Career Bounce Back - Book Review
Career Bounce Back begins with an introduction appropriately titled “From Pink Slips to Paychecks”. This introduction discusses the organization “Professionals in Transition” (PIT) founded by the author in 2002. Professionals in Transition (PIT) was founded in 2002 as a support group for unemployed professionals. PIT is a non-profit organization; however, it is membership based and therefore charges a fee to become a member. Career Bounce Back is a tool the organization uses to help unemployed professionals to successfully navigate their way from “about to be” unemployed, to unemployed.

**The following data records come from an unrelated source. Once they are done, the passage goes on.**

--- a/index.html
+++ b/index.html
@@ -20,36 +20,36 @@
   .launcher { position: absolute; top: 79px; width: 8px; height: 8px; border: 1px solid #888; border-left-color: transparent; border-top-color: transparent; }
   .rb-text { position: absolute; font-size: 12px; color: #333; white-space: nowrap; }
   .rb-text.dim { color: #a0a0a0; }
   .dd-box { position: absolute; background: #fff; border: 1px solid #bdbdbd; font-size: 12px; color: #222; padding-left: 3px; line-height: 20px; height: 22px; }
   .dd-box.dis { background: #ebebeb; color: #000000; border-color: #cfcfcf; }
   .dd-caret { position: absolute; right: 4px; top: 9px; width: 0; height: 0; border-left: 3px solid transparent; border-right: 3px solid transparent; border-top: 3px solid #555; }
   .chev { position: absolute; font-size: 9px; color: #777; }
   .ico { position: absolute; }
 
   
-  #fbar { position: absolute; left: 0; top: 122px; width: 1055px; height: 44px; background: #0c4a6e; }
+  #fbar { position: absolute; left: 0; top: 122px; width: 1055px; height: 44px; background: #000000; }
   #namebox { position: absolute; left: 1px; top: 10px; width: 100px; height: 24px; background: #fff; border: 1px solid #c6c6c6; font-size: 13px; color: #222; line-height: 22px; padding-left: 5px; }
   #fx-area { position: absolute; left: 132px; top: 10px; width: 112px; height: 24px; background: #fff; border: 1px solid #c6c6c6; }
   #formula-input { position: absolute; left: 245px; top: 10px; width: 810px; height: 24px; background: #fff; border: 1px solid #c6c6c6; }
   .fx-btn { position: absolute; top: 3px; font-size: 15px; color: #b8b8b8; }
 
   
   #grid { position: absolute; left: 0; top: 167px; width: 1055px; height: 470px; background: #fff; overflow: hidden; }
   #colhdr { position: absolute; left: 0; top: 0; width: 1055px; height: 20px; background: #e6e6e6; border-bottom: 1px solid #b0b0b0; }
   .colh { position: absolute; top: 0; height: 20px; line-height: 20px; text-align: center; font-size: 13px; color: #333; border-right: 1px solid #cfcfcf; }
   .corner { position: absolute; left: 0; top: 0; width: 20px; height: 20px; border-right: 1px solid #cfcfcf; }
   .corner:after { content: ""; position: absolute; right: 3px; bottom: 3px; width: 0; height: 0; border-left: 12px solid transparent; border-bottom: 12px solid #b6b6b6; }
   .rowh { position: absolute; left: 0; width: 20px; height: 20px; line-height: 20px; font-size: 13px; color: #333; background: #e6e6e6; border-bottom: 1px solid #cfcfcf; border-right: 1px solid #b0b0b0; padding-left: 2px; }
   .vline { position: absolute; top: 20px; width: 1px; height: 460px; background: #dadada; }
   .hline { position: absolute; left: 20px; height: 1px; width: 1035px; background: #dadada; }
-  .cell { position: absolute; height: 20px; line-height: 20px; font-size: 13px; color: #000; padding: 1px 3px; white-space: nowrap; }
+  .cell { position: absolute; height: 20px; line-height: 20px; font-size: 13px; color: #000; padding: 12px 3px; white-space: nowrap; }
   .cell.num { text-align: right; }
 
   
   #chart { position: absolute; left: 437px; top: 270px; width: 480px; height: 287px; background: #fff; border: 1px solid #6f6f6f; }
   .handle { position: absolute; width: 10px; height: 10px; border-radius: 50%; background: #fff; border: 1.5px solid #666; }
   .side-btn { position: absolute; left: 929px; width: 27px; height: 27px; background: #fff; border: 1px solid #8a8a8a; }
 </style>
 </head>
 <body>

Birkel understands that not only does unemployment deal with the tangible concerns such as finance, health care and job search, but also the non-tangible aspects such as the emotions of the laid off worker and their family. One fact that I really liked about the book is that it focused on the total person. It gives an excellent breakdown of the stages that someone goes through (including anger, denial to acceptance) during a transitional period which is applicable in any life altering situation.

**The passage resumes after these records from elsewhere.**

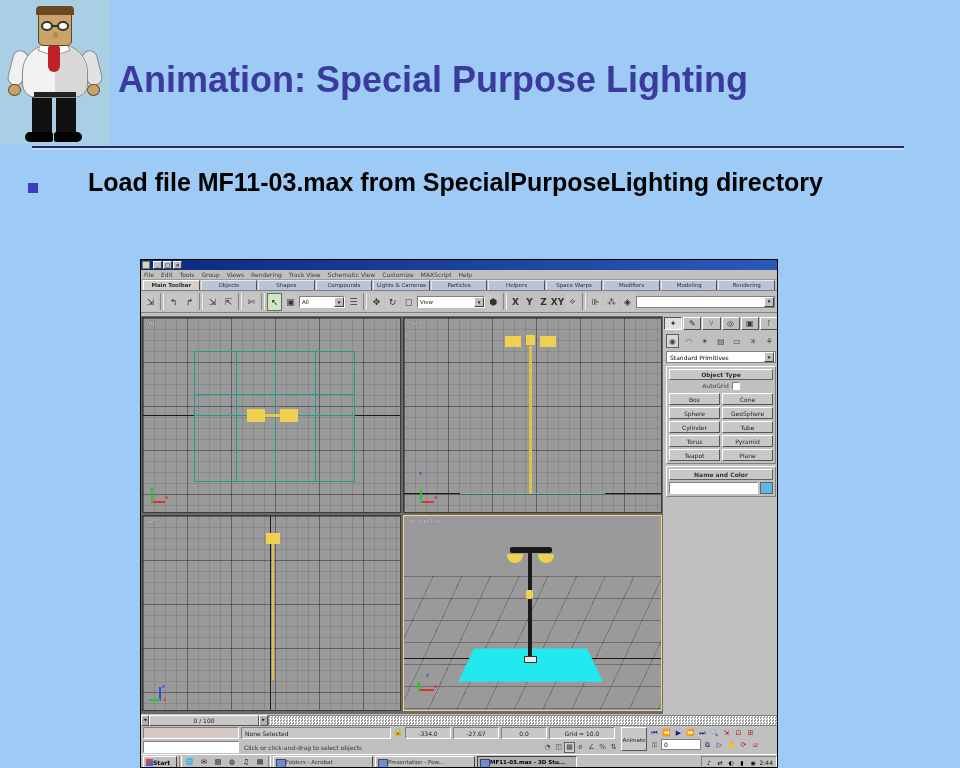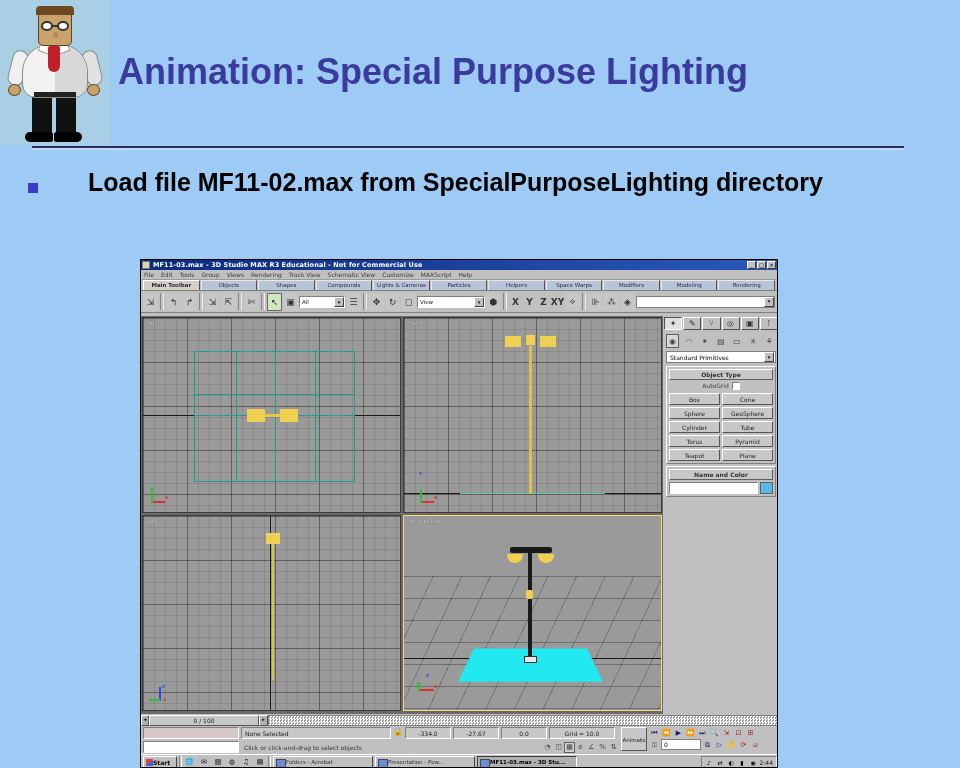--- a/index.html
+++ b/index.html
@@ -36,21 +36,21 @@
   .m-arm-l { position:absolute; left:2px; top:46px; width:16px; height:36px; background:#f0f0f0; border:1px solid #8a8a8a; border-radius:8px; transform:rotate(14deg); }
   .m-arm-r { position:absolute; left:76px; top:46px; width:16px; height:36px; background:#e2e2e2; border:1px solid #8a8a8a; border-radius:8px; transform:rotate(-14deg); }
   .m-hand-l { position:absolute; left:0px; top:80px; width:13px; height:12px; background:#c9a36a; border:1px solid #6b4a22; border-radius:50%; }
   .m-hand-r { position:absolute; left:79px; top:80px; width:13px; height:12px; background:#c9a36a; border:1px solid #6b4a22; border-radius:50%; }
   .m-leg-l { position:absolute; left:24px; top:90px; width:20px; height:44px; background:#111; border-radius:4px 4px 2px 2px; }
   .m-leg-r { position:absolute; left:48px; top:90px; width:20px; height:44px; background:#111; border-radius:4px 4px 2px 2px; }
   .m-shoe-l { position:absolute; left:17px; top:128px; width:28px; height:10px; background:#000; border-radius:6px 3px 3px 6px; }
   .m-shoe-r { position:absolute; left:46px; top:128px; width:28px; height:10px; background:#000; border-radius:3px 6px 6px 3px; }
   .m-belt { position:absolute; left:26px; top:88px; width:42px; height:5px; background:#222; }
 
-  #title-block { position:absolute; left:118px; top:48px; width:810px; }
+  #title-block { position:absolute; left:118px; top:56px; width:810px; }
   .slide-title-line {
     color:#3b3b9e; font-size:36px; font-weight:bold; line-height:48px;
     letter-spacing:0px; white-space:nowrap;
   }
   #title-rule {
     position:absolute; left:32px; top:146px; width:872px; height:4px;
     background:linear-gradient(to bottom,#2b2b5e 0,#2b2b5e 2px,#c3dcf7 2px,#c3dcf7 4px);
   }
 
   
@@ -215,28 +215,27 @@
   </div>
 
   <div id="title-block">
     <div class="slide-title-line">Animation: Special Purpose Lighting</div>
   </div>
   <div id="title-rule"></div>
 </div>
 
 <div id="bullet-row">
   <div id="bullet-mark"></div>
-  <div id="bullet-text">Load file MF11-02.max from SpecialPurposeLighting directory</div>
+  <div id="bullet-text">Load file MF11-03.max from SpecialPurposeLighting directory</div>
 </div>
 
 <div id="max-window">
 
   <div id="max-titlebar">
     <div class="tb-icon"></div>
-    <div id="max-title-text">MF11-03.max - 3D Studio MAX R3 Educational - Not for Commercial Use</div>
     <div class="tb-btns">
       <div class="tb-btn">_</div>
       <div class="tb-btn">□</div>
       <div class="tb-btn">✕</div>
     </div>
   </div>
 
   <div id="max-menubar">
     <span class="menu-item">File</span>
     <span class="menu-item">Edit</span>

Career Bounce Back provides an in-depth discussion on valuable job search tools such as resume writing and networking. It provides common sense tips on how to make your resume stand out in a crowd of other resumes. Career Bounce Back also provides instruction on successful networking in today’s highly competitive job market. I found the best advice in the book was during the discussion of submitting resumes. Birkel tells us to “make it clear, not pretty”. Many of today’s organizations use electronic applications for resume submission. The concept of having a pretty resume no longer provides any type of added bonus. It’s important that the recruiter can discern the contents of your resume to match for a job fit.
Career Bounce Back offers valuable perks at the end of the book. The perks include resources on job search sites as well as helpful book resources in a variety of areas including self help and career search. The book also provides what it call’s “PIT’s Top Ten Guerilla Job Hunting Tactics. My favorite guerilla tactic the book lists is to “Remind yourself to be a winner.”
Even though Career Bounce Back appears to have been created with the organization Professionals In Transition in mind, I find the book to be full of useful information. Due to the unprecedented number of workers who are being laid off for perhaps for the first time, or have not had to compete in a market where electronic communication and the art of networking rule the day, this book will be very helpful to many.